The group earlier gave Iran until Aug. 31 to decide if it will halt the program that some western officials believe to be a cover for the manufacture of nuclear weapons.
The October contract for benchmark US light, sweet crudes gained 15¢ to $72.51/bbl Aug. 25 on the New York Mercantile Exchange. The November contract was up by 12¢ to $73.44/bbl. Unleaded gasoline for September delivery increased by 3.36¢ to $1.90/gal. Heating oil for the same month inched up by 0.04¢ but remained virtually unchanged at $2.03/gal.
The September natural gas contract gained 7.8¢ to $7.16/MMbtu on NYMEX. Many market analysts and traders are "still convinced" that gas prices will soon collapse, "despite the dramatic reduction of the year-over-year gas storage surplus over the past 2 months," said analysts in the Houston office of Raymond James & Associates Inc. "Many are claiming a hurricane as the only potential savior to reduce the lofty 291 bcf year-over-year surplus currently present in storage. We believe the gas market is now on track to end the injection season (Oct. 31) with a very manageable [3.3 tcf] of gas in storage without a hurricane," they said. The gas market bears "underestimate the amount of post-hurricane demand destruction that actually took place last year," said Raymond James.

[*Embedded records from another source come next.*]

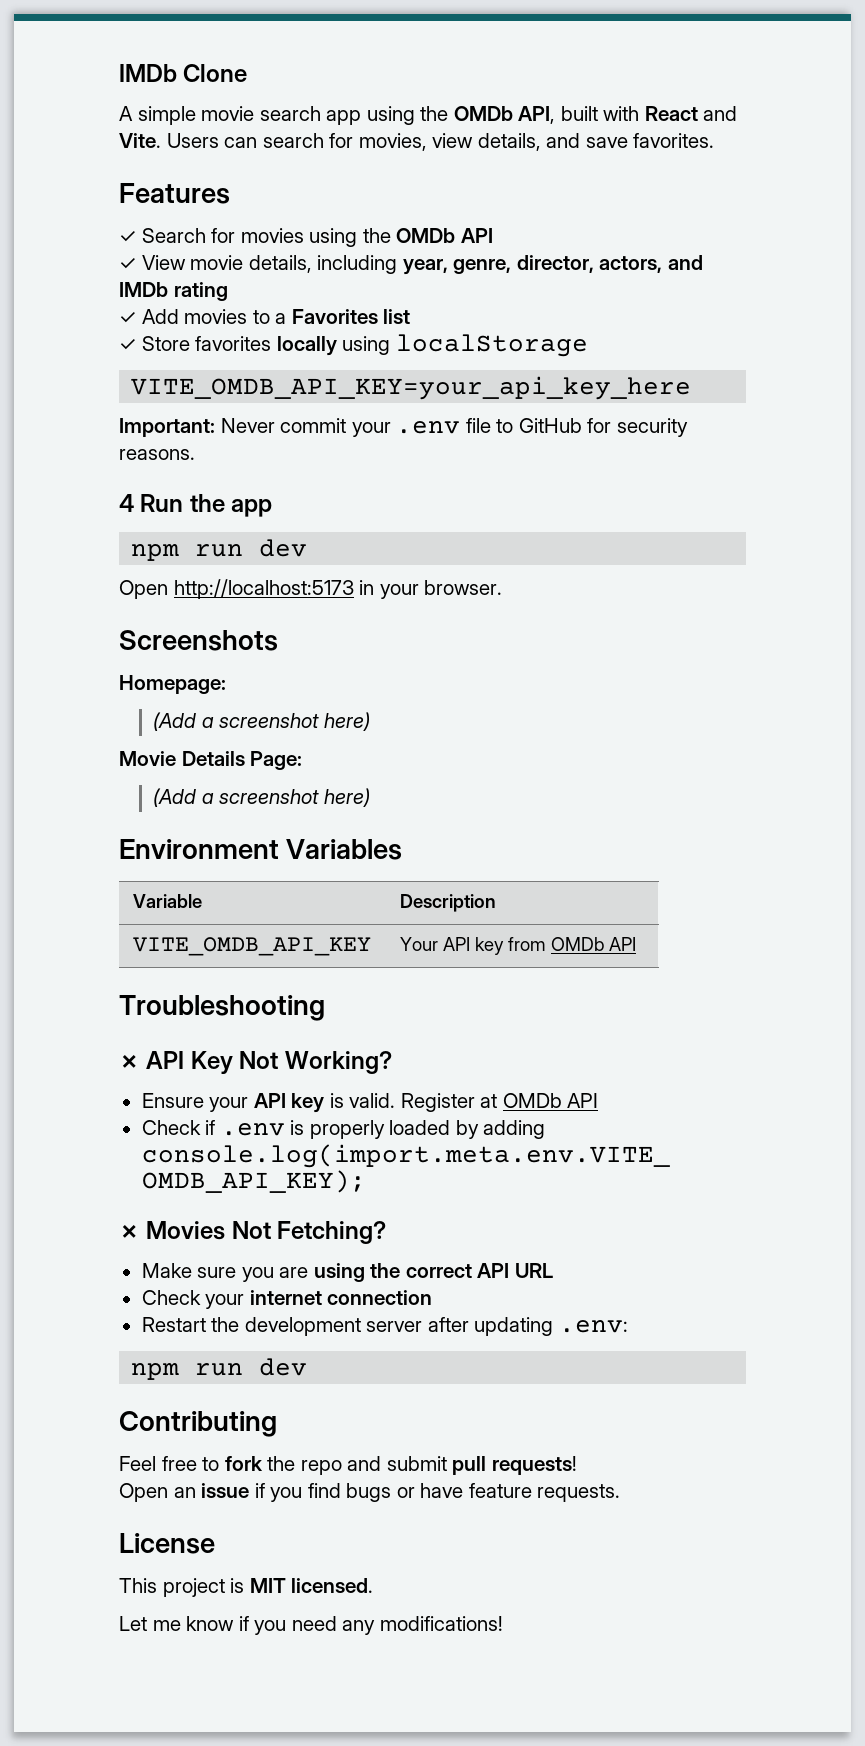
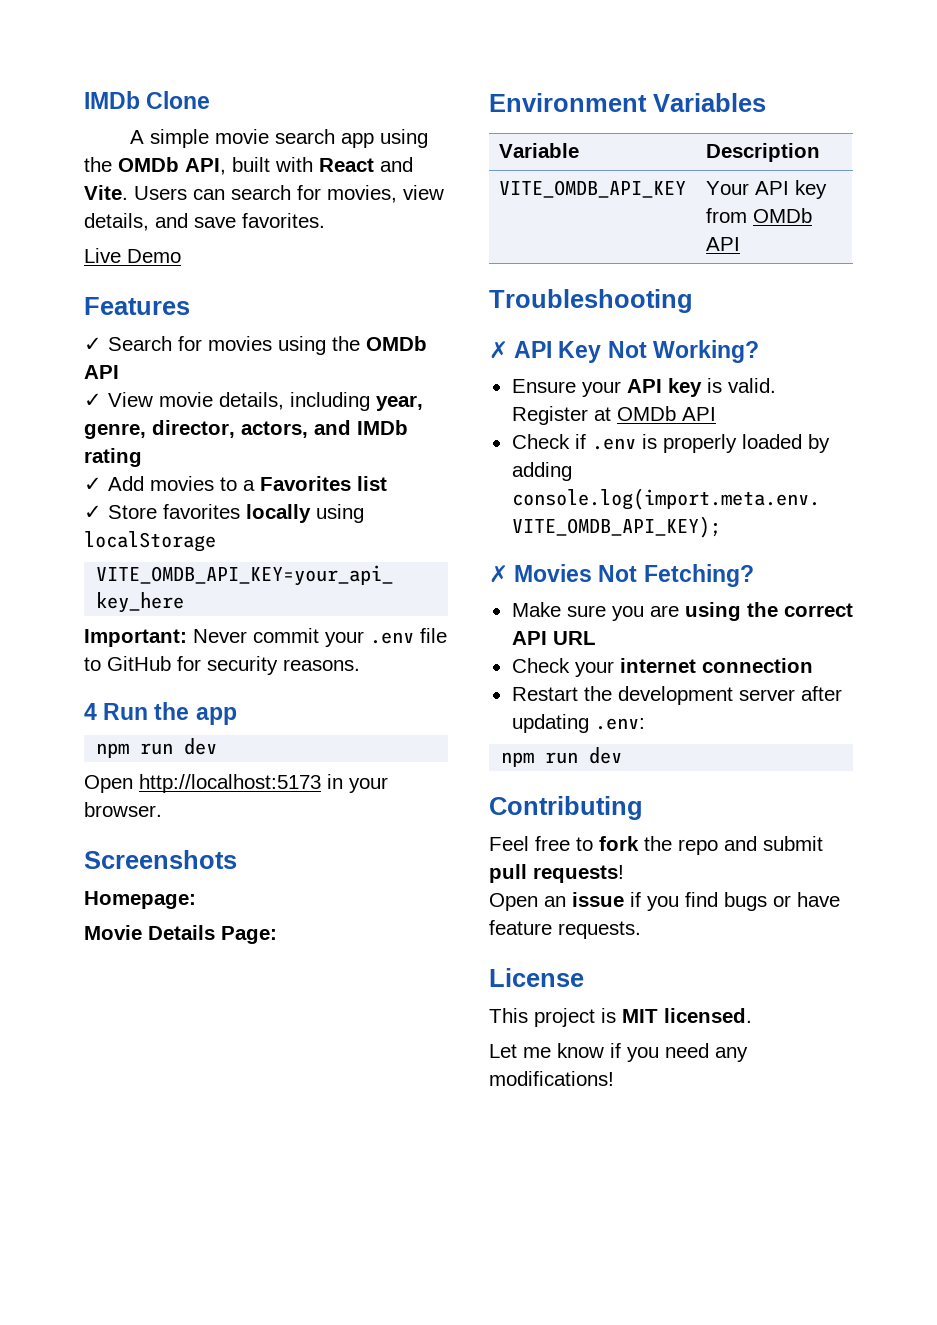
+ Live Demo
  Homepage:
- (Add a screenshot here)
  Movie Details Page:
- (Add a screenshot here)

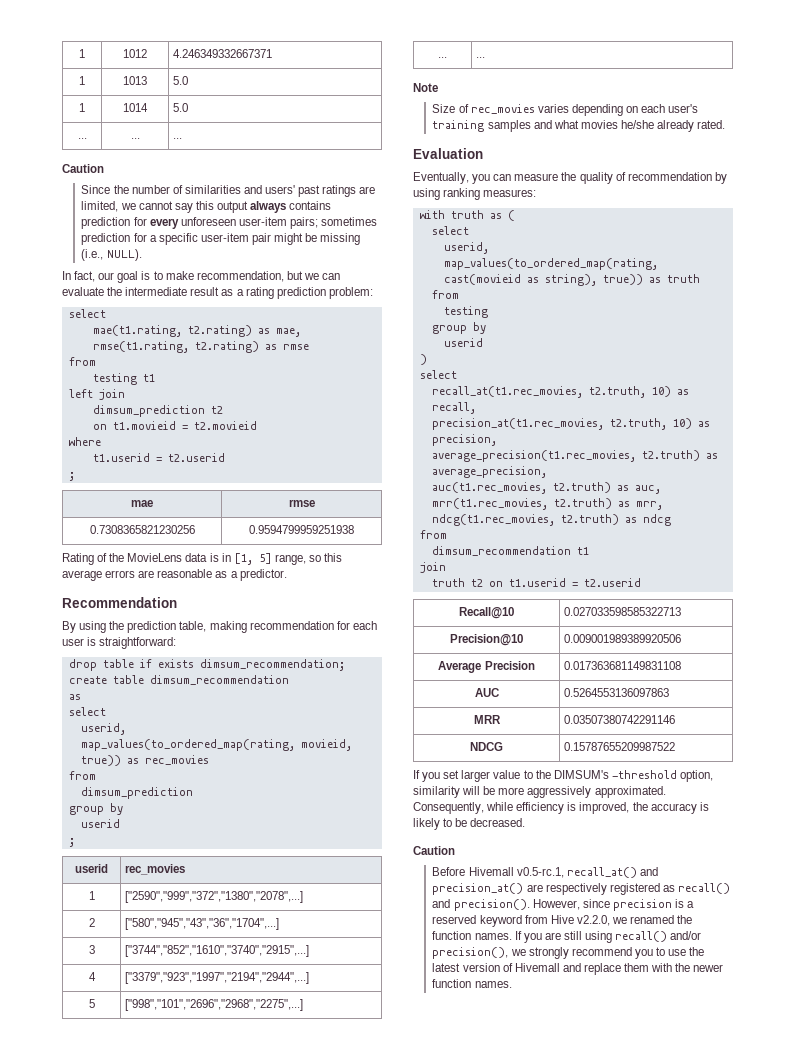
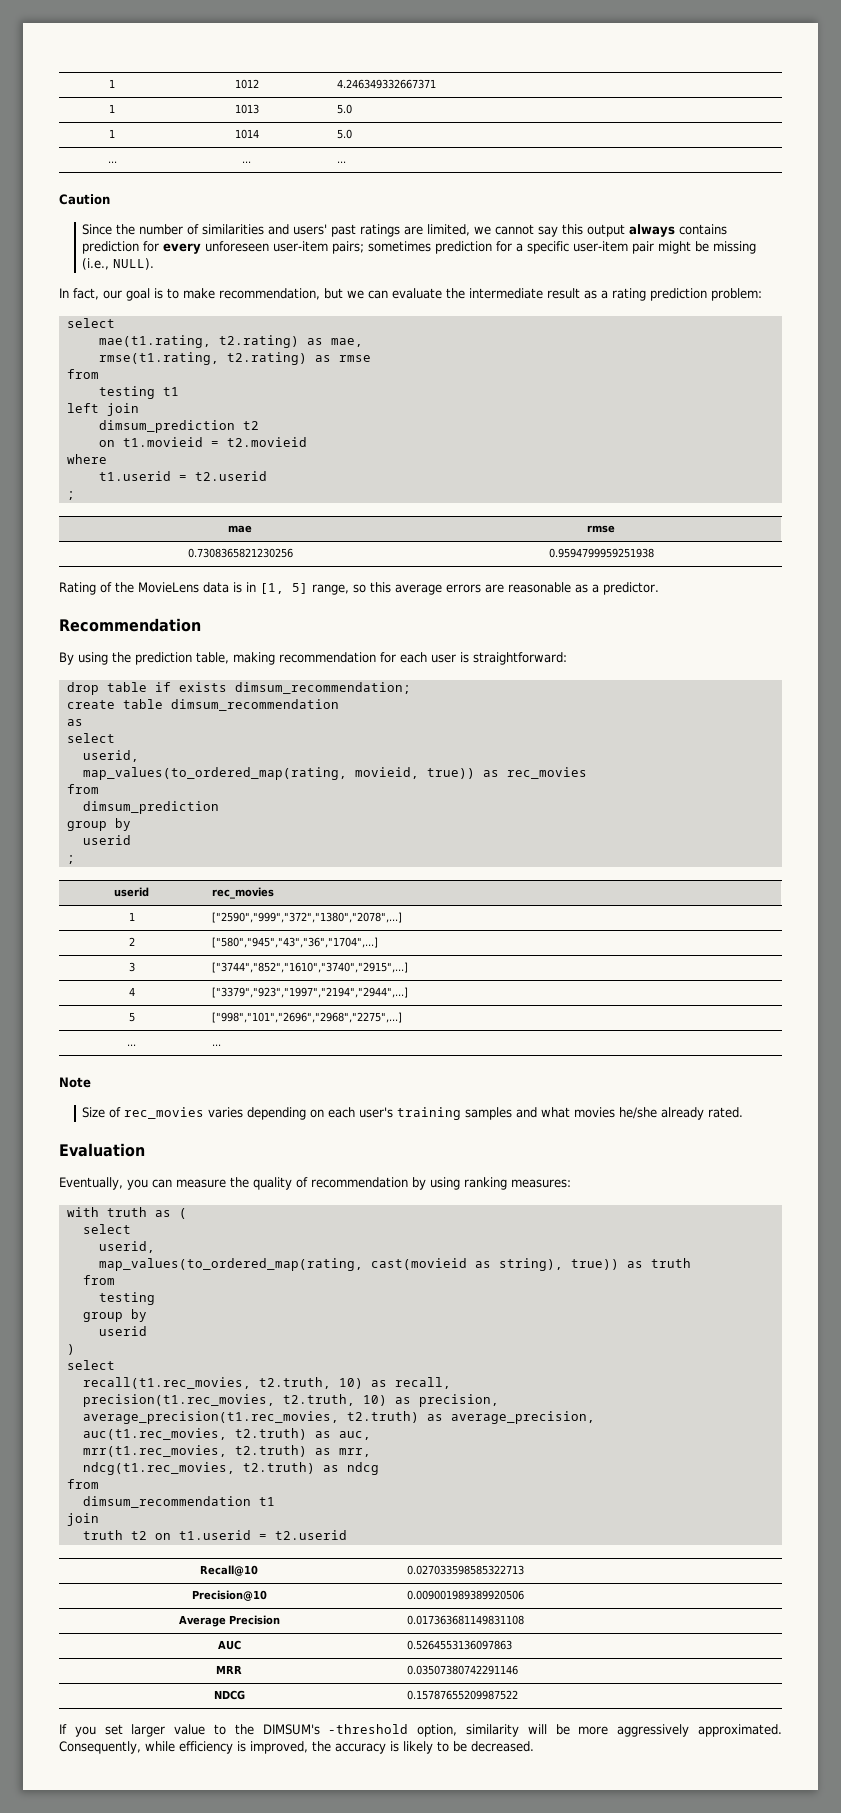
- recall_at(t1.rec_movies, t2.truth, 10) as recall,
+ recall(t1.rec_movies, t2.truth, 10) as recall,
- precision_at(t1.rec_movies, t2.truth, 10) as precision,
+ precision(t1.rec_movies, t2.truth, 10) as precision,
  Consequently, while efficiency is improved, the accuracy is likely to be decreased.
- Caution
- Before Hivemall v0.5-rc.1, recall_at() and precision_at() are respectively registered as recall() and precision(). However, since precision is a reserved keyword from Hive v2.2.0, we renamed the function names. If you are still using recall() and/or precision(), we strongly recommend you to use the latest version of Hivemall and replace them with the newer function names.

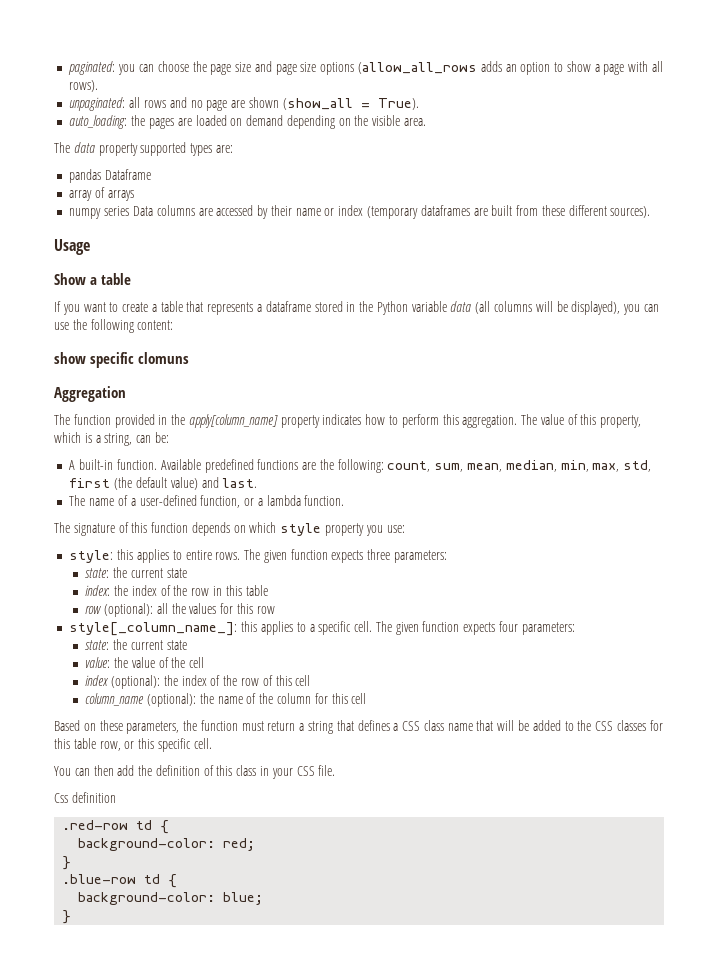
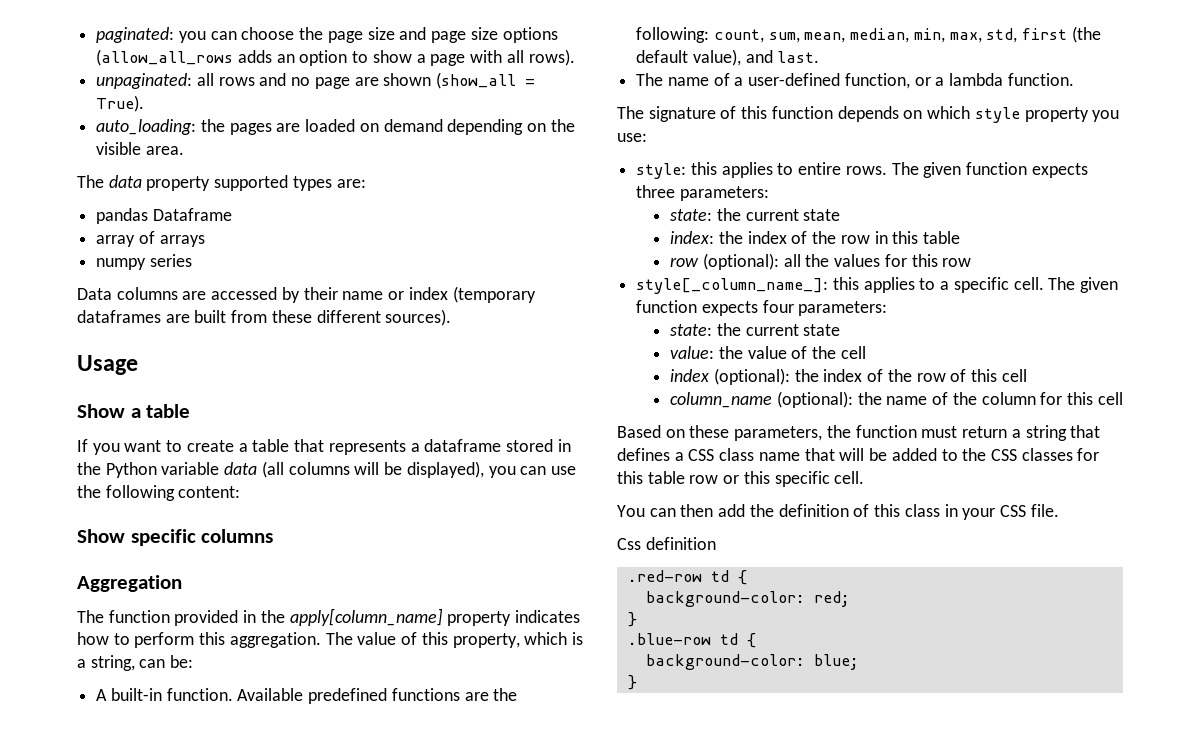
- numpy series Data columns are accessed by their name or index (temporary dataframes are built from these different sources).
+ numpy series
+ Data columns are accessed by their name or index (temporary dataframes are built from these different sources).
- show specific clomuns
+ Show specific columns
- Available predefined functions are the following: count, sum, mean, median, min, max, std, first (the default value) and last.
+ Available predefined functions are the following: count, sum, mean, median, min, max, std, first (the default value), and last.
- Based on these parameters, the function must return a string that defines a CSS class name that will be added to the CSS classes for this table row, or this specific cell.
+ Based on these parameters, the function must return a string that defines a CSS class name that will be added to the CSS classes for this table row or this specific cell.

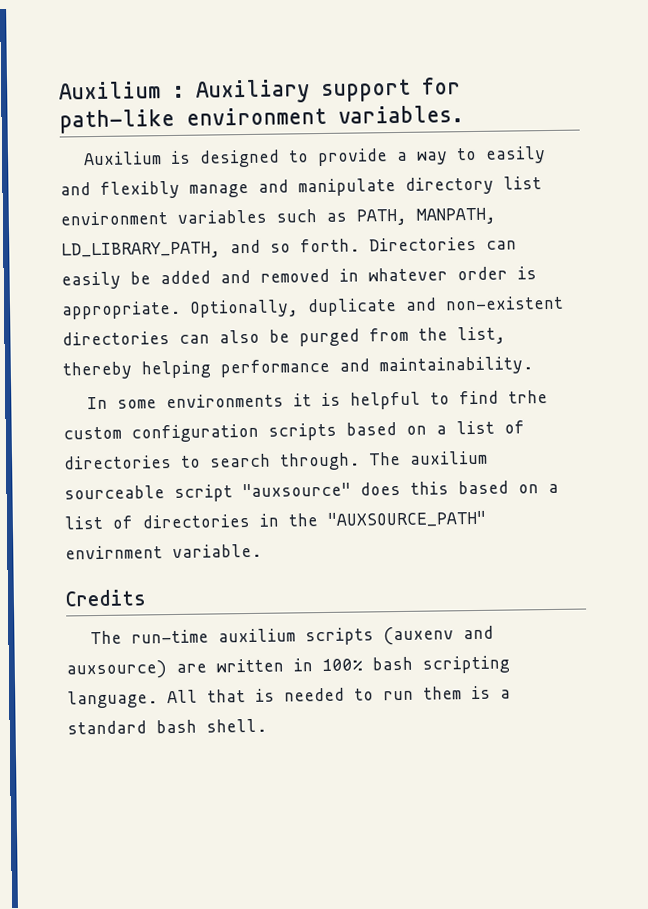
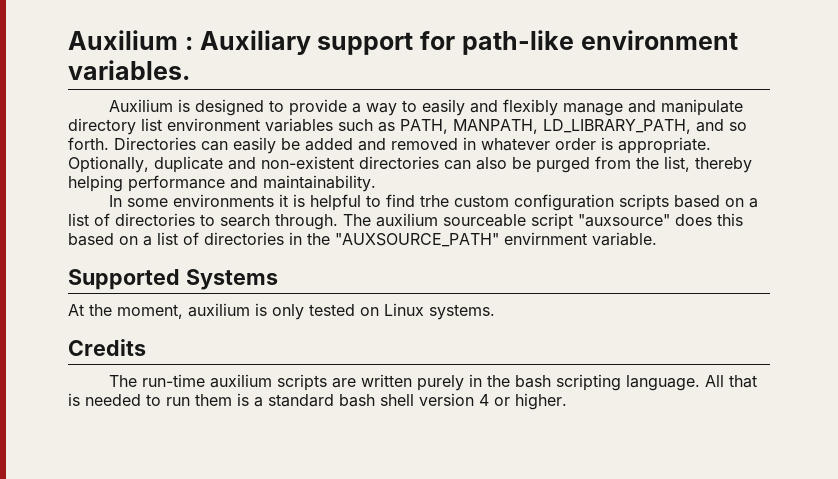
+ Supported Systems
+ At the moment, auxilium is only tested on Linux systems.
- The run-time auxilium scripts (auxenv and auxsource) are written in 100% bash scripting language.
+ The run-time auxilium scripts are written purely in the bash scripting language.
- All that is needed to run them is a standard bash shell.
+ All that is needed to run them is a standard bash shell version 4 or higher.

"Our analysis of gas storage data (adjusted for weather variations) implies that some 9-10 bcfd of gas demand was destroyed relative to 2004 (due to both infrastructure damage and higher prices). After considering the supporting Department of Energy data, which detail a swing in demand of over 5 bcfd from August to September [and] October, we are conservatively modeling that 7 bcfd of demand that was lost last September-October will be back in the system this September-October," the analysts said.
In London, the October IPE contract for North Sea Brent crude increased by 2¢ to $72.70/bbl. Gas oil for September rose by $9.50 to $658.25/tonne.
The average price of OPEC's basket of 11 benchmark crudes increased to $67.96/bbl on Aug. 25 from a revised price of $67/bbl in the previous session. So far this year, OPEC's basket price has averaged $63.11/bbl.